In order to handle increased workload, we have the flexibility to add or remove nodes from the pool as needed. This means that when nodes are added or removed, the partition workers must be redistributed accordingly. However, this redistribution can result in an imbalance of workload. To address this, we introduce the concept of a preferred node for each partition. This means that each partition will run on its preferred node whenever that node is available, helping to maintain a more balanced workload distribution.
Each node will maintain a full set of partition workers, which can exist in two states: active or latent. Only active workers perform actual work, and among the nodes, only one copy of each worker can be active. When a new node is added, it will initialize the entire partition worker set in the latent state. If any of these partition workers have the new node as their preferred node, they will eventually become active on that node while becoming latent on their former node. When a node is removed, all the active partition workers it was hosting will transition to an active state on other nodes.
The solution
To achieve this we’ll be using Apache Curator. For the active/latent status we’ll leverage the LeaderSelector recipe which will allow us to have exclusive access to a partition.
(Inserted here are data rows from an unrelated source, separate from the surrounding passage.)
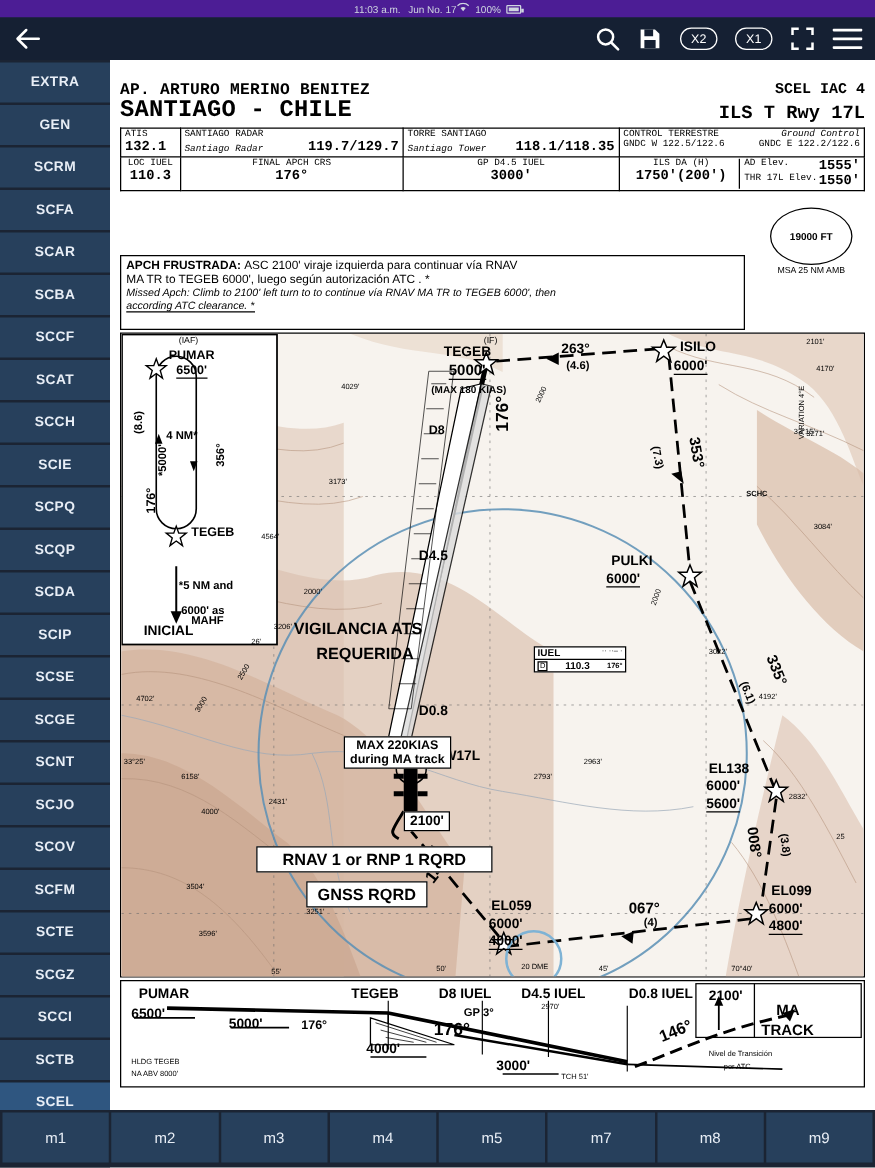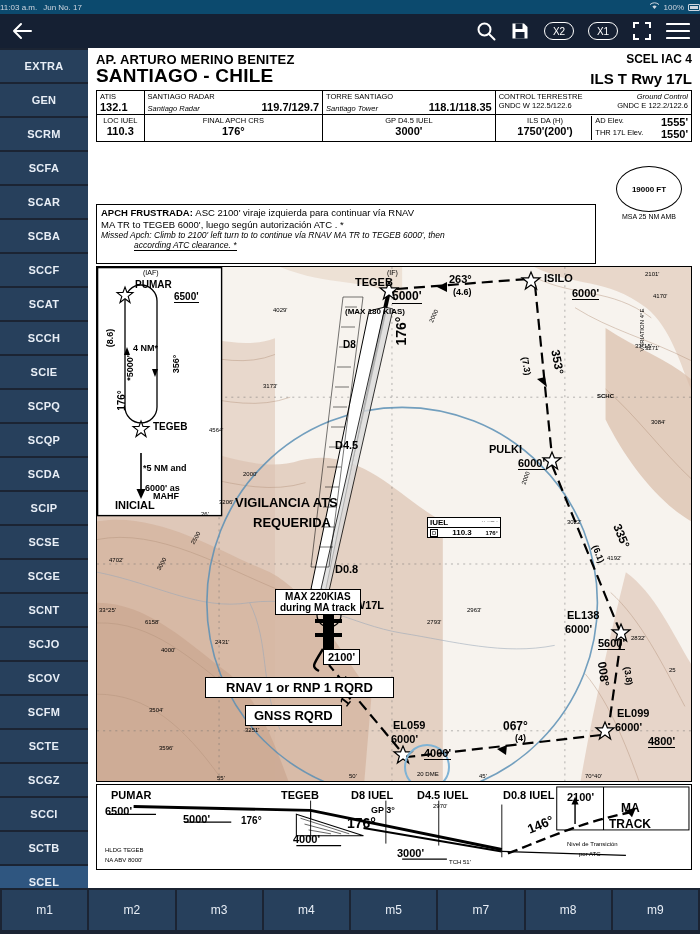"11:03 a.m." .statusbar { background: #0c4a6e -> #4c1d95; justify-content: space-between -> center; padding: 0 0 -> 0 10px }
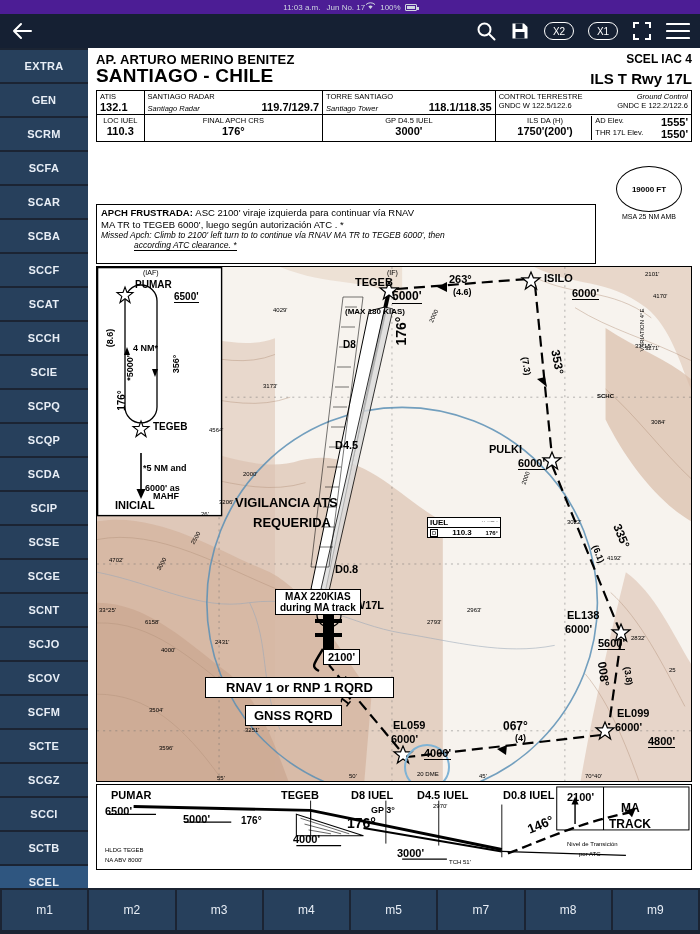"AP. ARTURO MERINO BENITEZ" .hdr { font-family: none -> Liberation Mono, monospace; padding: 4px 8px 0 8px -> 16px 8px 0 8px }
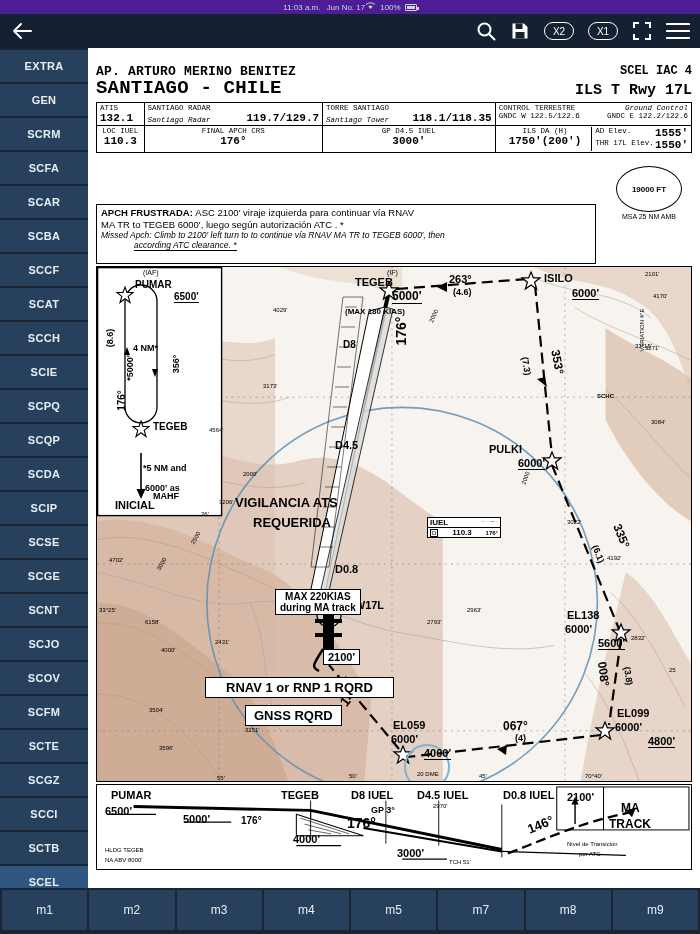"according ATC clearance. *" .ul { margin-left: 33px -> none }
An active partition worker will be the leader process, while latent partition workers will be the processes waiting to become leaders.
public void start() {
this.selector = new LeaderSelector(client, "/partitions/" + partition.getID(),
new LeaderSelectorListenerAdapter() {
@Override
public void takeLeadership(CuratorFramework client) throws Exception {
try {
LOGGER.info("Node {} taking leadership of partition {}", node.getID(), partition.getID());
job.star(); // blocking call
LOGGER.info("Node {} gracefully finishing leadership of partition {}", node.getID(),
partition.getID());
} catch (Exception e) {
LOGGER.error(
"Error running worker process in node " + node.getID() + " as leader of partition "
+ partition.getID(), e);
throw e;
} finally {
relinquish();
}
}
});
client.getCuratorListenable().addListener((c, event) -> {
if (event.getType() == CuratorEventType.CLOSING) {
relinquish();
}
});
selector.autoRequeue();
selector.setId(node.getID());
selector.start();
LOGGER.info("Node {} started worker for partition {}", node.getID(), partition.getID());
}
We’ll have a scheduled process periodically checking for every partition worker if the current node is the preferred node for the partition. In case of not being the preferred one the worker will relinquish its leadership in that node. For this part we’ll make use of LeaderSelector participants to know what nodes are alive.
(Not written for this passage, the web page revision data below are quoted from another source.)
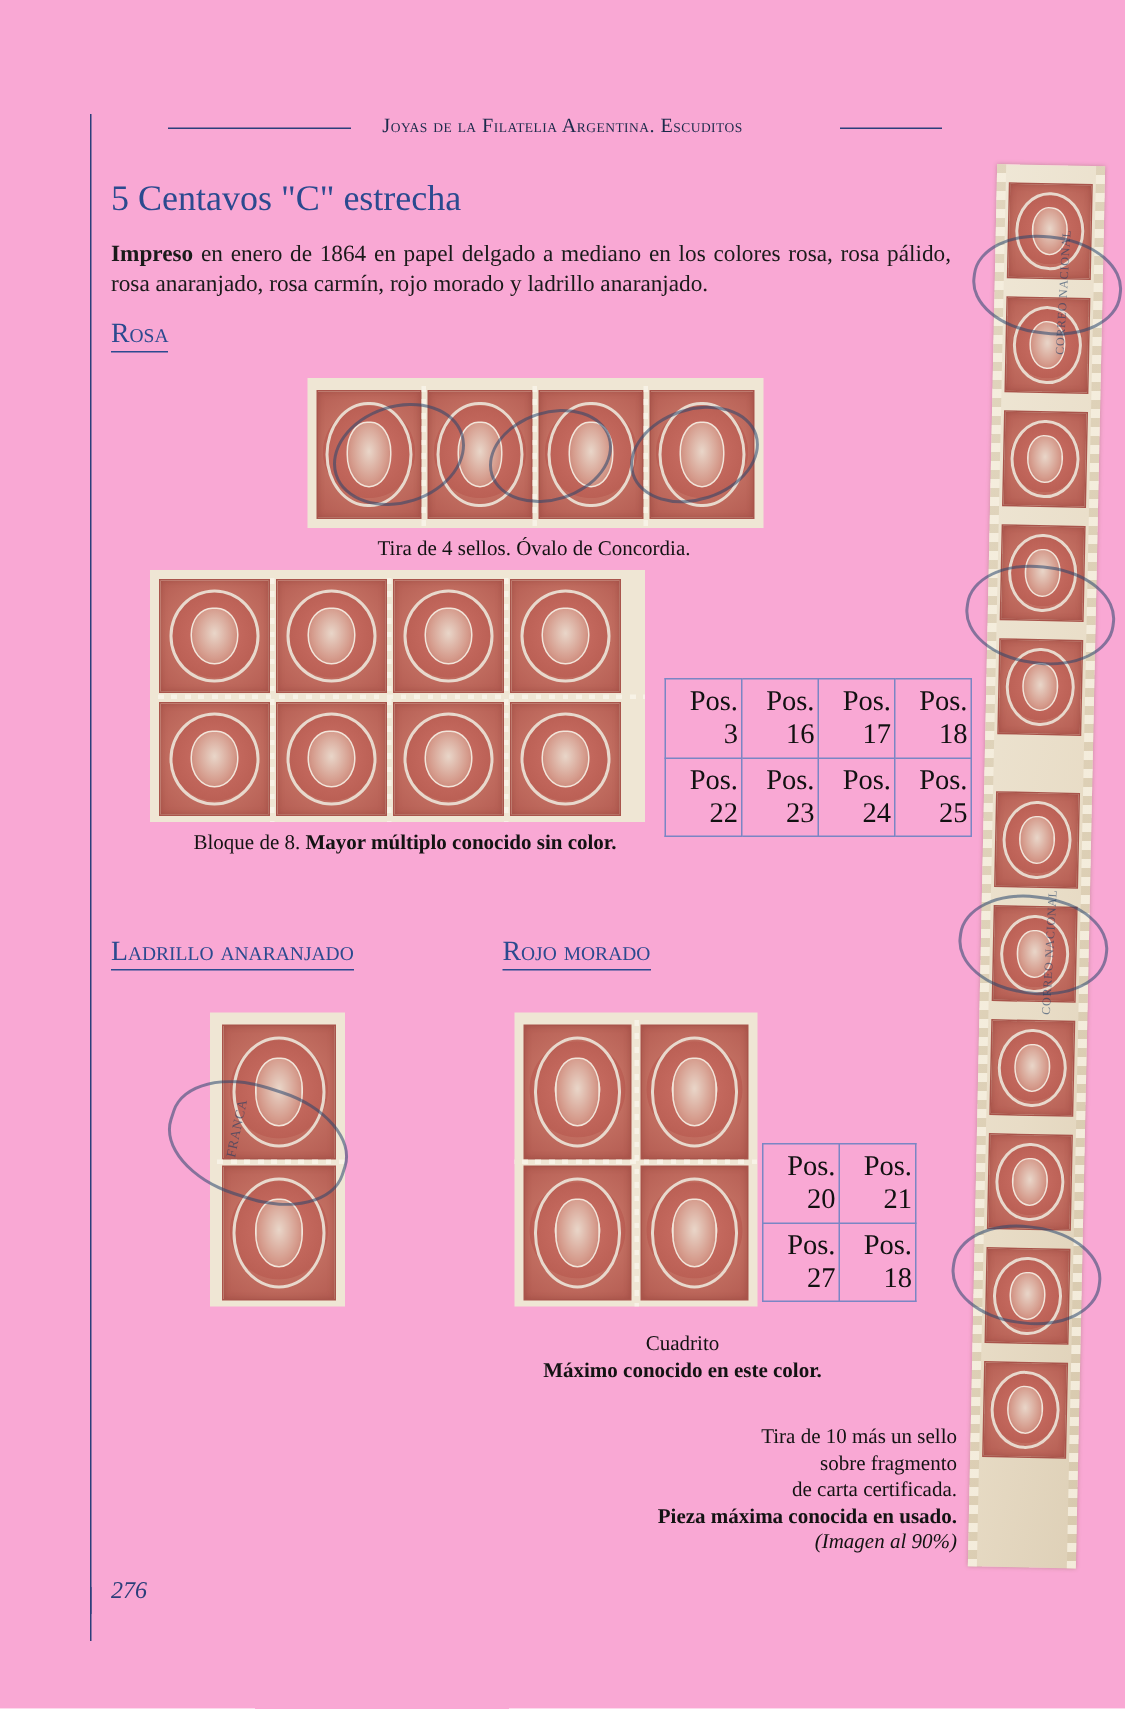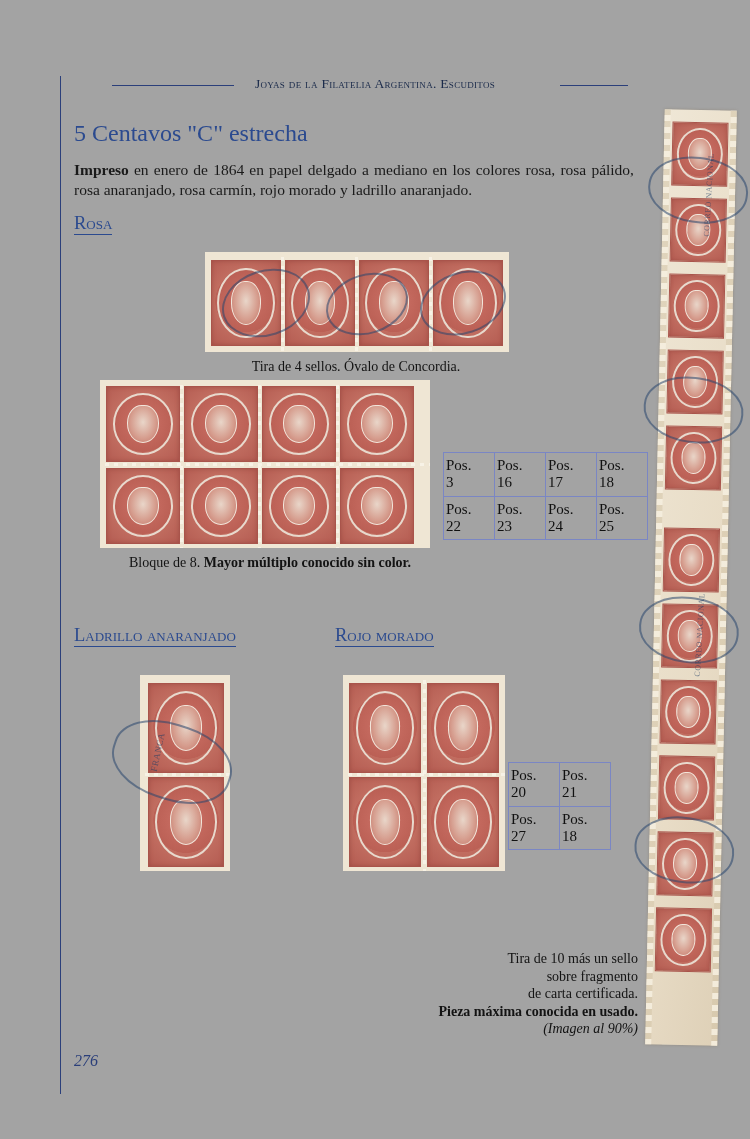"Joyas de la Filatelia Argentina." .page { background: #a3a3a3 -> #f9a8d4 }
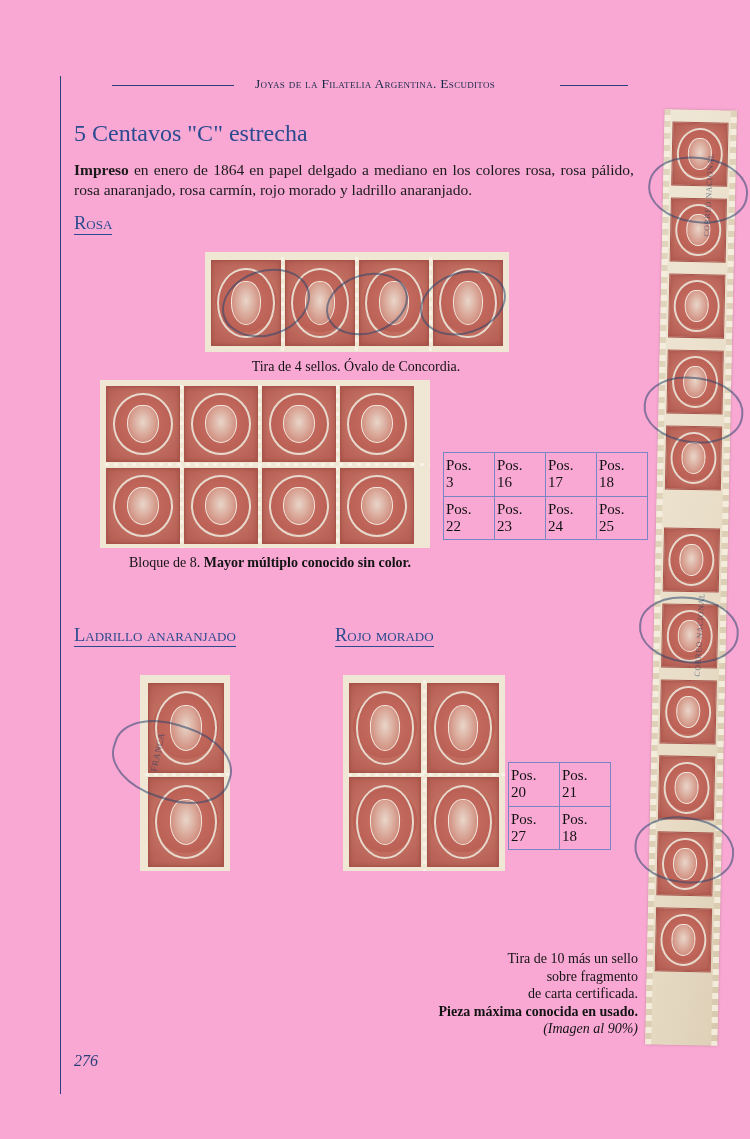"Pos." .pos-table { font-size: 15px -> 19px; text-align: left -> right }
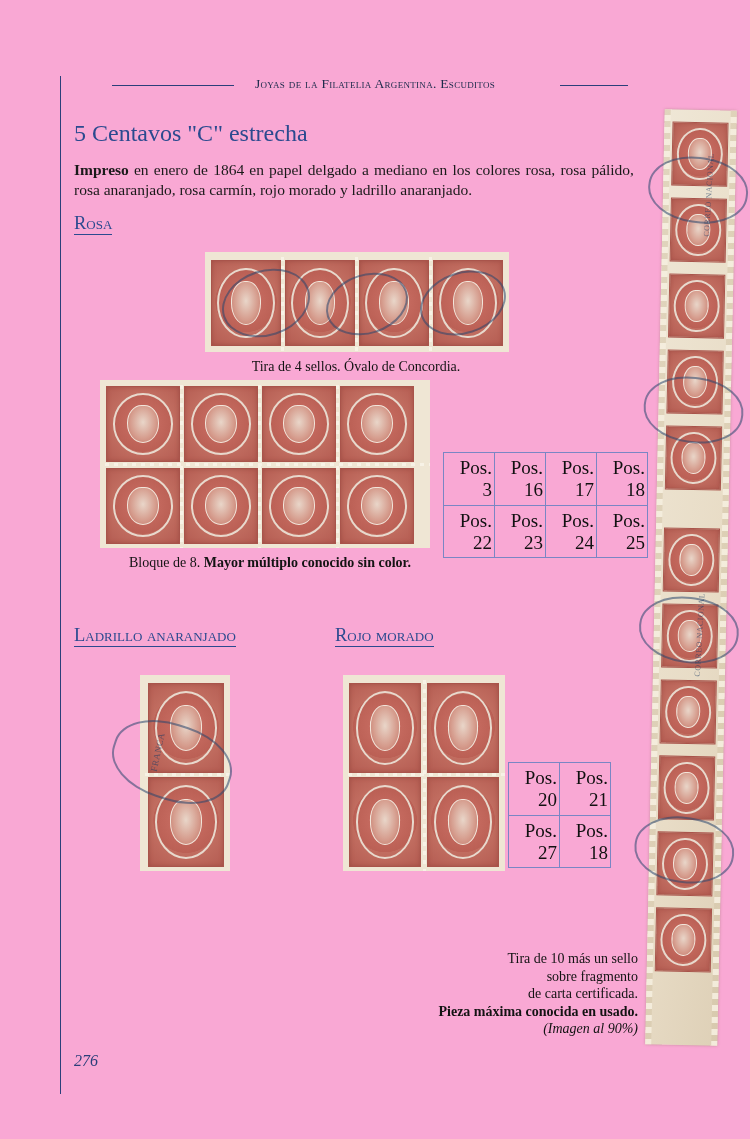"Cuadrito" div.caption { html: none -> <div> <span>Cuadrito</span><br> <b>Máximo conocido en este color.</b> </div> }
public boolean isLeaderNotPreferred() {
return isLeader() && isNotPreferred();
}
public boolean isLeader() {
return selector.hasLeadership();
}
private boolean isNotPreferred() {
return partition.getPreferredNodeID().map(preferredNodeID -> {
return !preferredNodeID.equals(this.node.getID()) && isNodeAlive(preferredNodeID);
}).orElse(false);
}
private boolean isNodeAlive(String nodeID) {
return getAliveNodeIDs().contains(nodeID);
}
public Set<String> getAliveNodeIDs() {
try {
return selector.getParticipants().stream()//
.map(Participant::getId)//
.collect(Collectors.toSet());
} catch (Exception e) {
throw new RuntimeException(e);
}
}
This design ensures high availability. The system is able to respond to node failures, as well as, scale up/down if required by adding/removing nodes. The upper limit is the number of partitions. OTOH it requires some manual tweaking of the partition's preferred node to balance load among nodes.